» **Exercise**
Take from the data every line in which the word "font" is found.

______

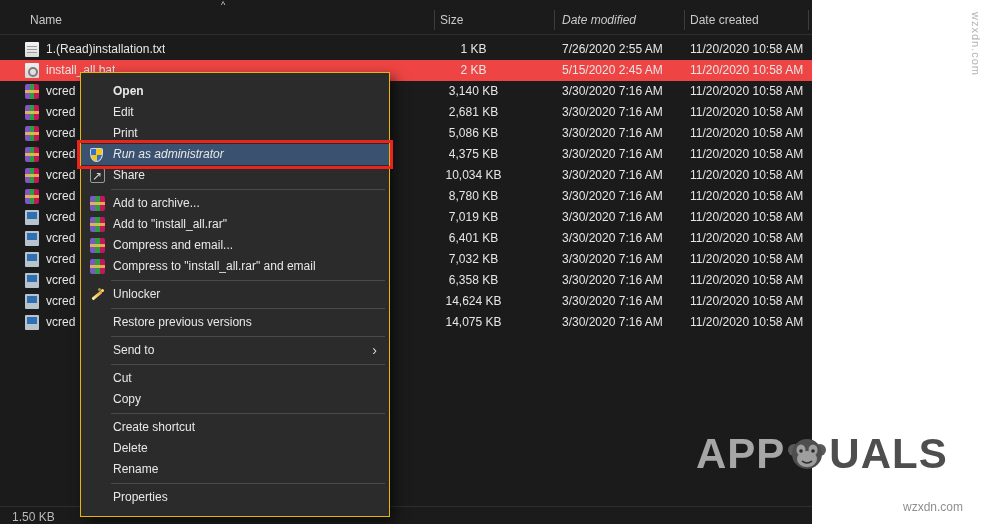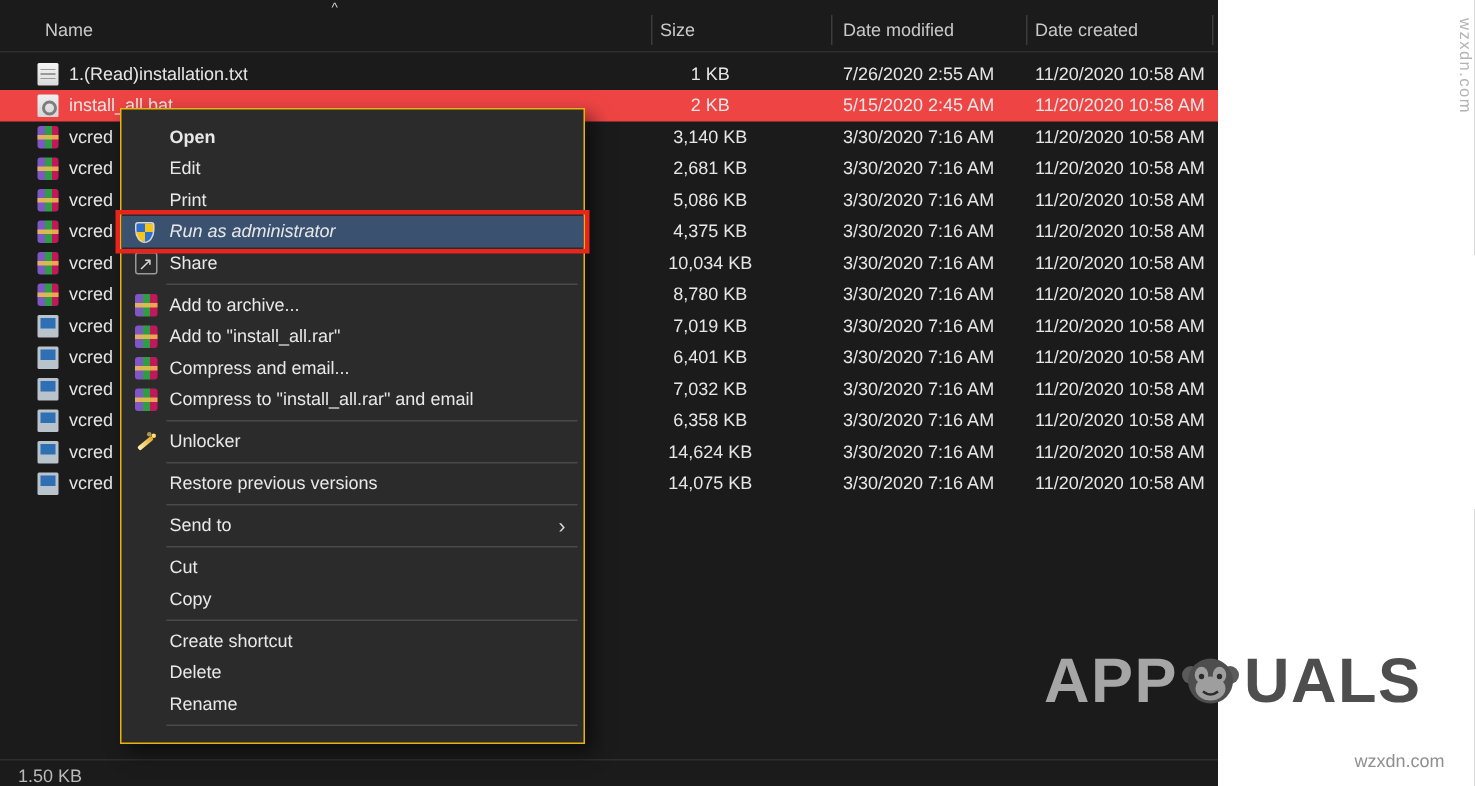--- a/index.html
+++ b/index.html
@@ -18,7 +18,7 @@
   .hcell { position:absolute; top:13px; font-size:12px; color:#c9c9c9; white-space:nowrap; }
   .hcell.h-name { left:30px; }
   .hcell.h-size { left:440px; }
-  .hcell.h-mod  { left:562px; }
+  .hcell.h-mod  { left:562px;font-style:italic; }
   .hcell.h-cre  { left:690px; }
   .hsep { position:absolute; top:10px; height:20px; width:1px; background:#3c3c3c; }
   .hsep.s1{left:434px}.hsep.s2{left:554px}.hsep.s3{left:684px}.hsep.s4{left:808px}

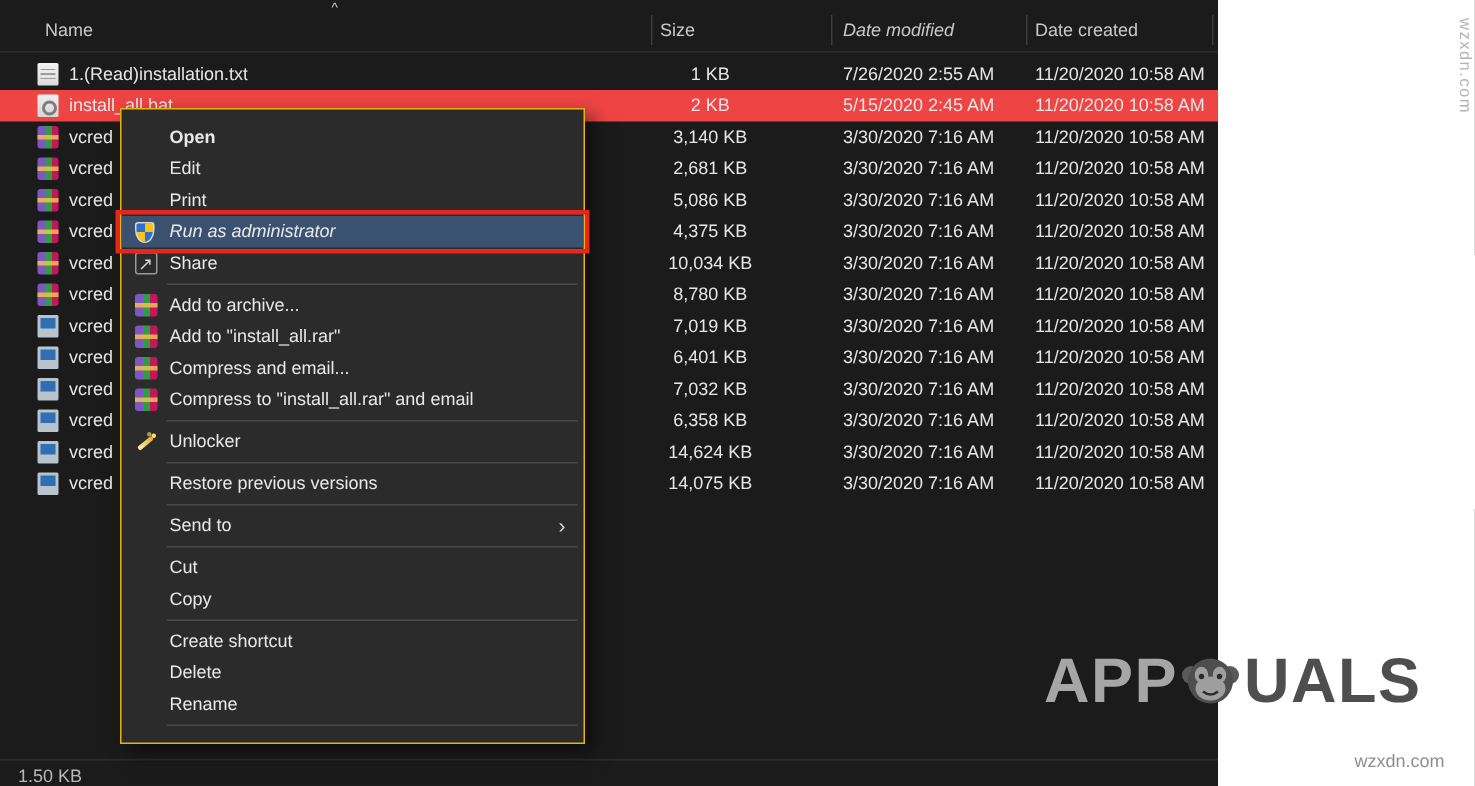--- a/index.html
+++ b/index.html
@@ -332,6 +332,11 @@
     
   </div>
 <div class="menu-sep"></div>
+  <div class="menu-item">
+    
+    <span class="menu-label">Properties</span>
+    
+  </div>
 </div>
 
   <div class="appuals">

______

» **Exercise output**
   .hcell { position:absolute; top:13px; font-size:12px; color:#c9c9c9; white-space:nowrap; }
+  .hcell.h-mod  { left:562px;font-style:italic; }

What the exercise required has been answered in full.